● Aim of the task:
Your answer must be an exact copy of every record below.
• • • • • • •
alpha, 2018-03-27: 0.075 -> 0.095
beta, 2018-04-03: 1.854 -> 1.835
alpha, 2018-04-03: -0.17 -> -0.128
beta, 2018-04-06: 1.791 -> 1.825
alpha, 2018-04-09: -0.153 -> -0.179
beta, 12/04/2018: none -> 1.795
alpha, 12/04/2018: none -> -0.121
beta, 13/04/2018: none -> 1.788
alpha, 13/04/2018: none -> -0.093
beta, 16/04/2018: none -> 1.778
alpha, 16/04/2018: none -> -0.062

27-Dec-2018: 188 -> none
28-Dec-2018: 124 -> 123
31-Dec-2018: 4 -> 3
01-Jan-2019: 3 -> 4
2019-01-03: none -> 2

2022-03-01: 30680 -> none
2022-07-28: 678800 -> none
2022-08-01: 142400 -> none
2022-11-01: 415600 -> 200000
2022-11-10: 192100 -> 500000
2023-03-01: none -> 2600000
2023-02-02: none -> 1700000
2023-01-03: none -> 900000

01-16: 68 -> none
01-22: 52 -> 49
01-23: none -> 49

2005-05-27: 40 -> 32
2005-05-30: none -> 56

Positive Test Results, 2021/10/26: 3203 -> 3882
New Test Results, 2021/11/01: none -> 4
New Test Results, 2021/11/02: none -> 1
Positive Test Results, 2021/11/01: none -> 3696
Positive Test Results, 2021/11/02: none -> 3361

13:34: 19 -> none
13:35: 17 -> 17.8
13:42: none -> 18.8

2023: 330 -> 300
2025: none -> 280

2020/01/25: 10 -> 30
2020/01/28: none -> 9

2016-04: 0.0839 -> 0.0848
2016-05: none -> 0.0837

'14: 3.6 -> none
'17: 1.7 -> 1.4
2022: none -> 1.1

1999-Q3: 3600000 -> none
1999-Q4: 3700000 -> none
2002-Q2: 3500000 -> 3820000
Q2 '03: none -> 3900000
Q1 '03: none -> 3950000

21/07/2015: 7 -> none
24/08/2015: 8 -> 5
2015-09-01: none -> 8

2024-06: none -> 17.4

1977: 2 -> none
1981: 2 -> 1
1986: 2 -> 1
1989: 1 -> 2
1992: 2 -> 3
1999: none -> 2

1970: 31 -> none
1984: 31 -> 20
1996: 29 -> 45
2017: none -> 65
• • • • • • •
● Task result:
alpha, 2018-03-27: 0.075 -> 0.095
beta, 2018-04-03: 1.854 -> 1.835
alpha, 2018-04-03: -0.17 -> -0.128
beta, 2018-04-06: 1.791 -> 1.825
alpha, 2018-04-09: -0.153 -> -0.179
beta, 12/04/2018: none -> 1.795
alpha, 12/04/2018: none -> -0.121
beta, 13/04/2018: none -> 1.788
alpha, 13/04/2018: none -> -0.093
beta, 16/04/2018: none -> 1.778
alpha, 16/04/2018: none -> -0.062

27-Dec-2018: 188 -> none
28-Dec-2018: 124 -> 123
31-Dec-2018: 4 -> 3
01-Jan-2019: 3 -> 4
2019-01-03: none -> 2

2022-03-01: 30680 -> none
2022-07-28: 678800 -> none
2022-08-01: 142400 -> none
2022-11-01: 415600 -> 200000
2022-11-10: 192100 -> 500000
2023-03-01: none -> 2600000
2023-02-02: none -> 1700000
2023-01-03: none -> 900000

01-16: 68 -> none
01-22: 52 -> 49
01-23: none -> 49

2005-05-27: 40 -> 32
2005-05-30: none -> 56

Positive Test Results, 2021/10/26: 3203 -> 3882
New Test Results, 2021/11/01: none -> 4
New Test Results, 2021/11/02: none -> 1
Positive Test Results, 2021/11/01: none -> 3696
Positive Test Results, 2021/11/02: none -> 3361

13:34: 19 -> none
13:35: 17 -> 17.8
13:42: none -> 18.8

2023: 330 -> 300
2025: none -> 280

2020/01/25: 10 -> 30
2020/01/28: none -> 9

2016-04: 0.0839 -> 0.0848
2016-05: none -> 0.0837

'14: 3.6 -> none
'17: 1.7 -> 1.4
2022: none -> 1.1

1999-Q3: 3600000 -> none
1999-Q4: 3700000 -> none
2002-Q2: 3500000 -> 3820000
Q2 '03: none -> 3900000
Q1 '03: none -> 3950000

21/07/2015: 7 -> none
24/08/2015: 8 -> 5
2015-09-01: none -> 8

2024-06: none -> 17.4

1977: 2 -> none
1981: 2 -> 1
1986: 2 -> 1
1989: 1 -> 2
1992: 2 -> 3
1999: none -> 2

1970: 31 -> none
1984: 31 -> 20
1996: 29 -> 45
2017: none -> 65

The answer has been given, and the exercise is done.